**What to work on**: Each and every line below goes into your answer unchanged, but leave out the images.

**Data under study**:
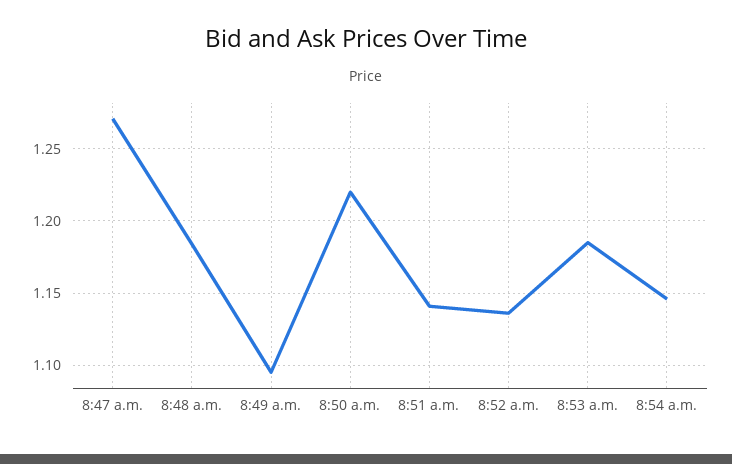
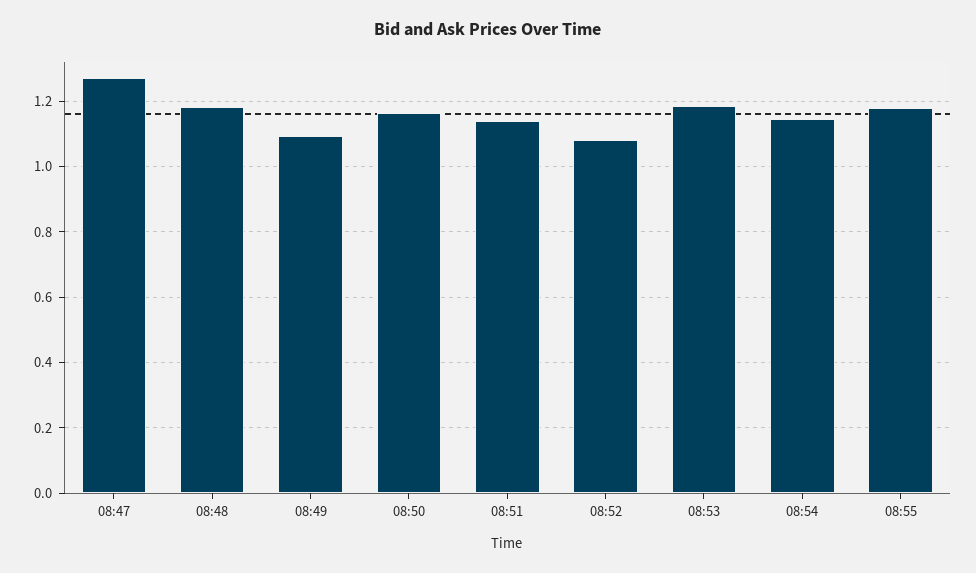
8:50 a.m.: 1.22 -> 1.16
8:52 a.m.: 1.135 -> 1.08
08:55: none -> 1.18

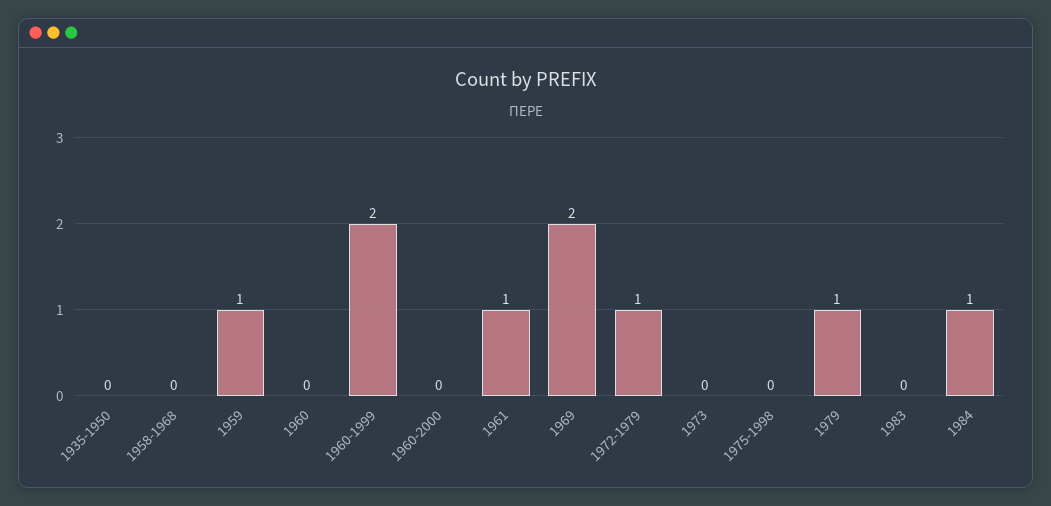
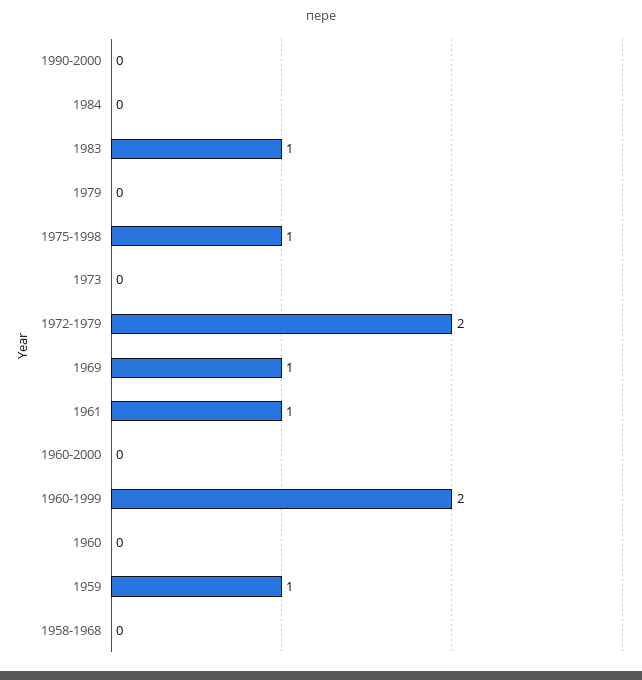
1935-1950: 0 -> none
1969: 2 -> 1
1972-1979: 1 -> 2
1975-1998: 0 -> 1
1979: 1 -> 0
1983: 0 -> 1
1984: 1 -> 0
1990-2000: none -> 0

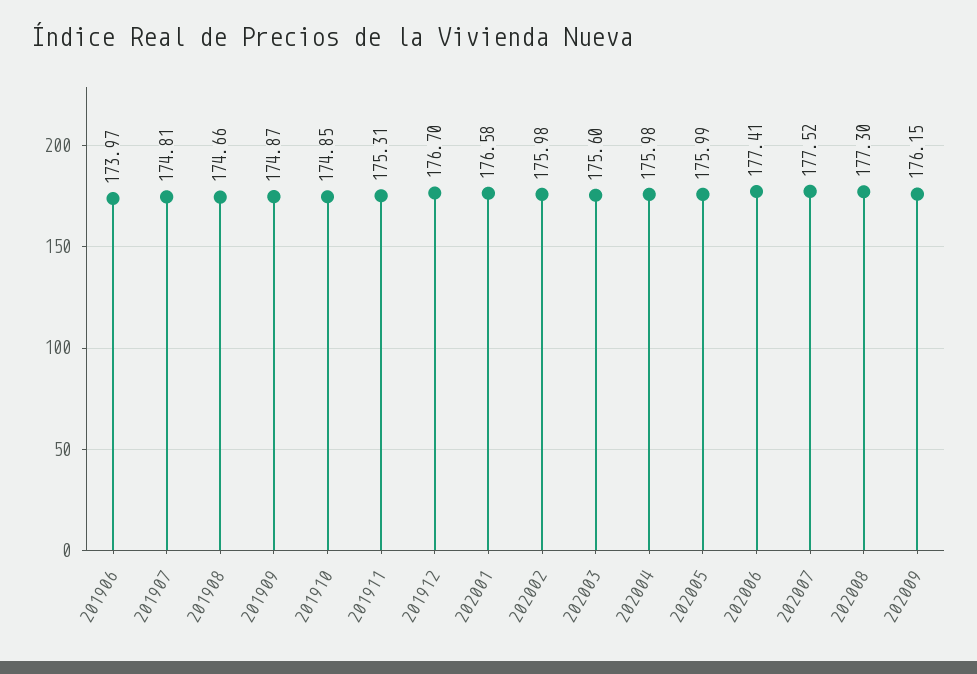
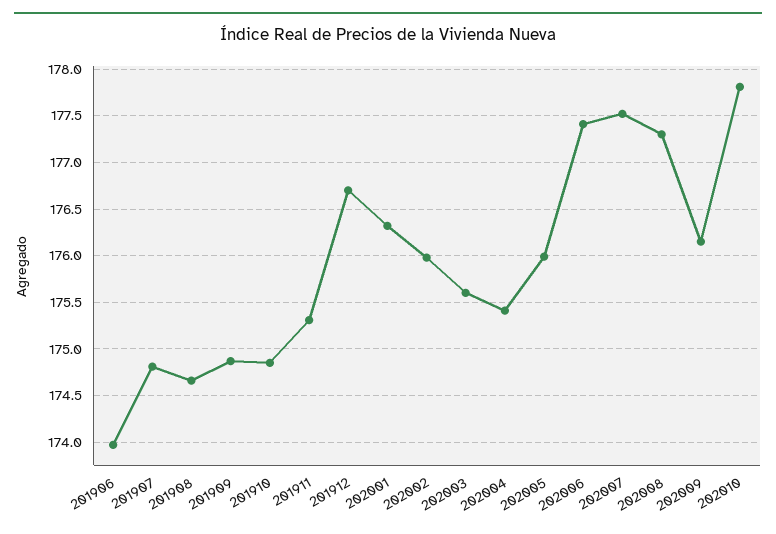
202001: 176.58 -> 176.3
202004: 175.98 -> 175.4
202010: none -> 177.8

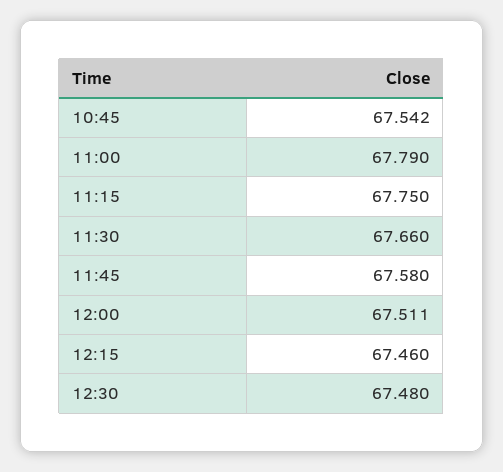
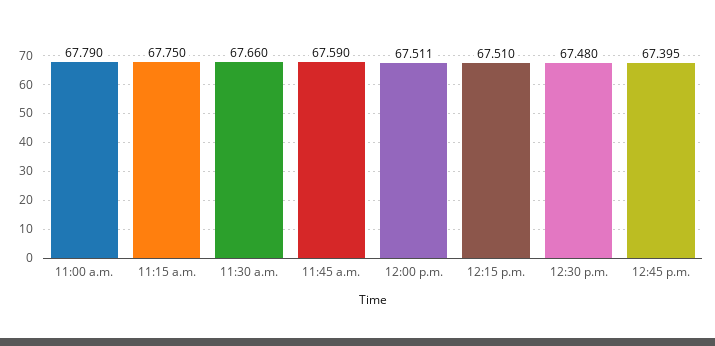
10:45: 67.542 -> none
11:45: 67.58 -> 67.59
12:15: 67.46 -> 67.51
12:45 p.m.: none -> 67.395

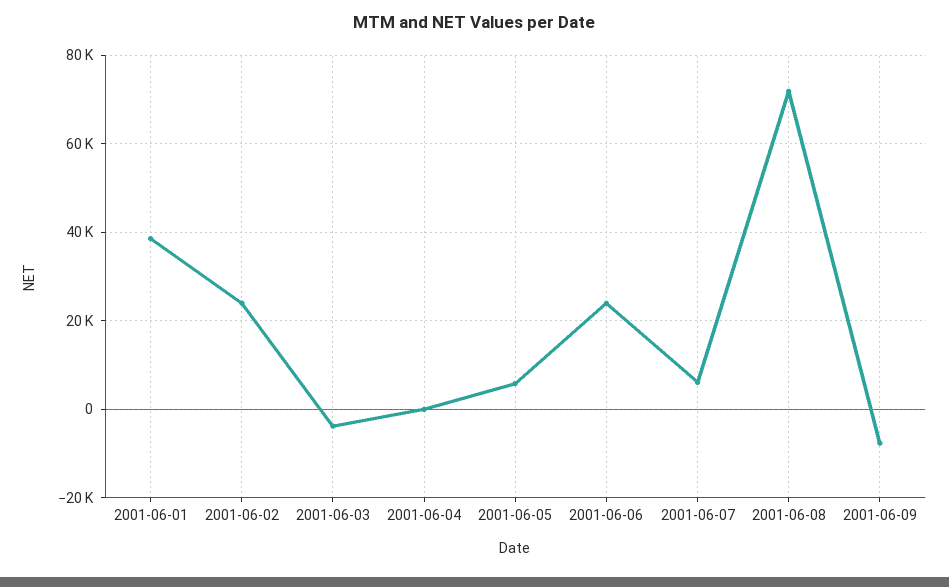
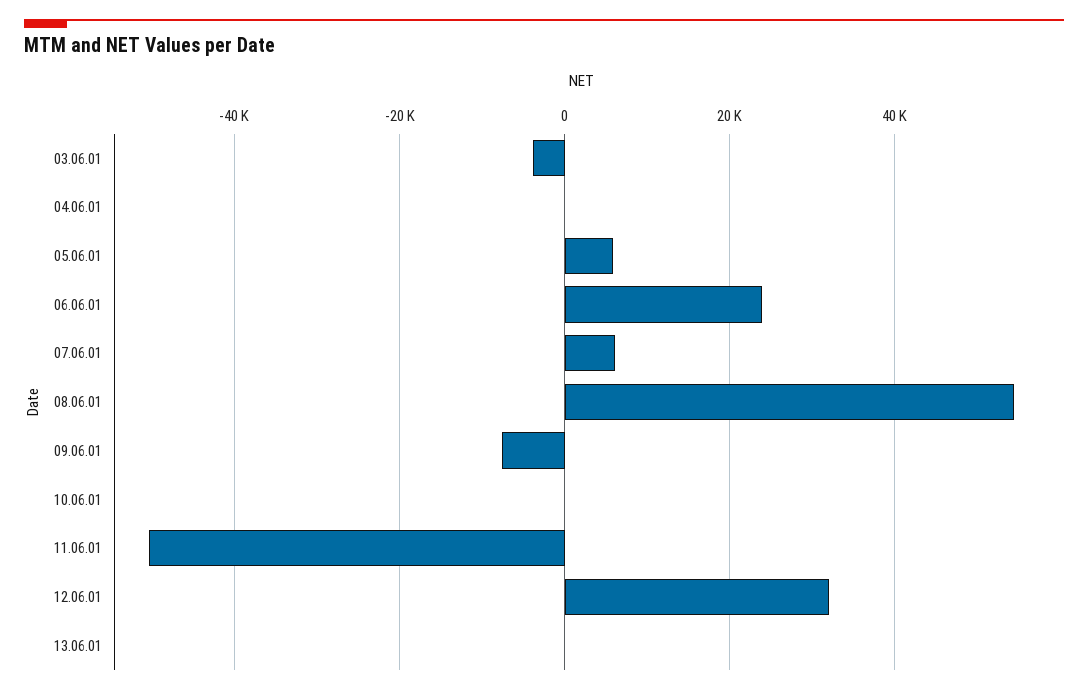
2001-06-01: 38000 -> none
2001-06-02: 24000 -> none
2001-06-08: 72000 -> 54000
10.06.01: none -> 0
11.06.01: none -> -50000
12.06.01: none -> 32000
13.06.01: none -> 0

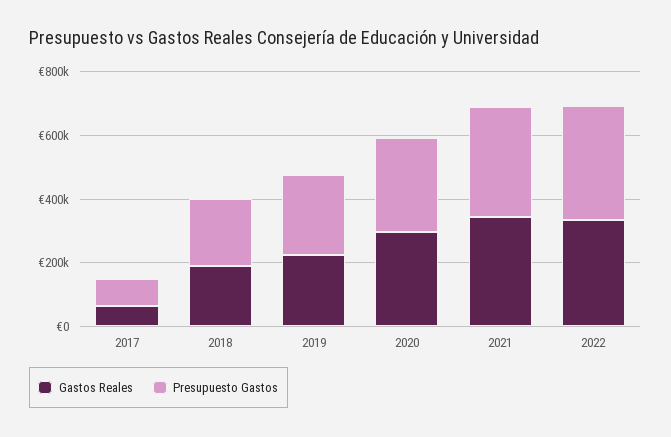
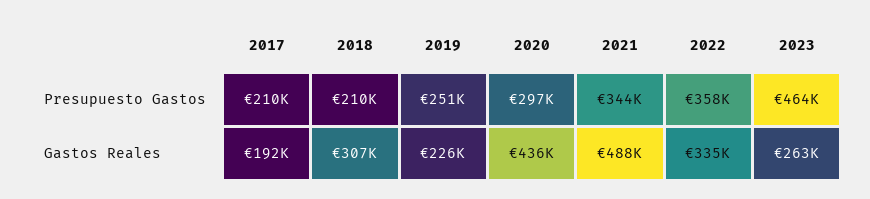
Gastos Reales, 2017: 50000 -> 192000
Presupuesto Gastos, 2017: 100000 -> 210000
Gastos Reales, 2018: 200000 -> 307000
Gastos Reales, 2020: 300000 -> 436000
Gastos Reales, 2021: 350000 -> 488000
Presupuesto Gastos, 2023: none -> 464000
Gastos Reales, 2023: none -> 263000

**Solution for this task**:
8:50 a.m.: 1.22 -> 1.16
8:52 a.m.: 1.135 -> 1.08
08:55: none -> 1.18

1935-1950: 0 -> none
1969: 2 -> 1
1972-1979: 1 -> 2
1975-1998: 0 -> 1
1979: 1 -> 0
1983: 0 -> 1
1984: 1 -> 0
1990-2000: none -> 0

202001: 176.58 -> 176.3
202004: 175.98 -> 175.4
202010: none -> 177.8

10:45: 67.542 -> none
11:45: 67.58 -> 67.59
12:15: 67.46 -> 67.51
12:45 p.m.: none -> 67.395

2001-06-01: 38000 -> none
2001-06-02: 24000 -> none
2001-06-08: 72000 -> 54000
10.06.01: none -> 0
11.06.01: none -> -50000
12.06.01: none -> 32000
13.06.01: none -> 0

Gastos Reales, 2017: 50000 -> 192000
Presupuesto Gastos, 2017: 100000 -> 210000
Gastos Reales, 2018: 200000 -> 307000
Gastos Reales, 2020: 300000 -> 436000
Gastos Reales, 2021: 350000 -> 488000
Presupuesto Gastos, 2023: none -> 464000
Gastos Reales, 2023: none -> 263000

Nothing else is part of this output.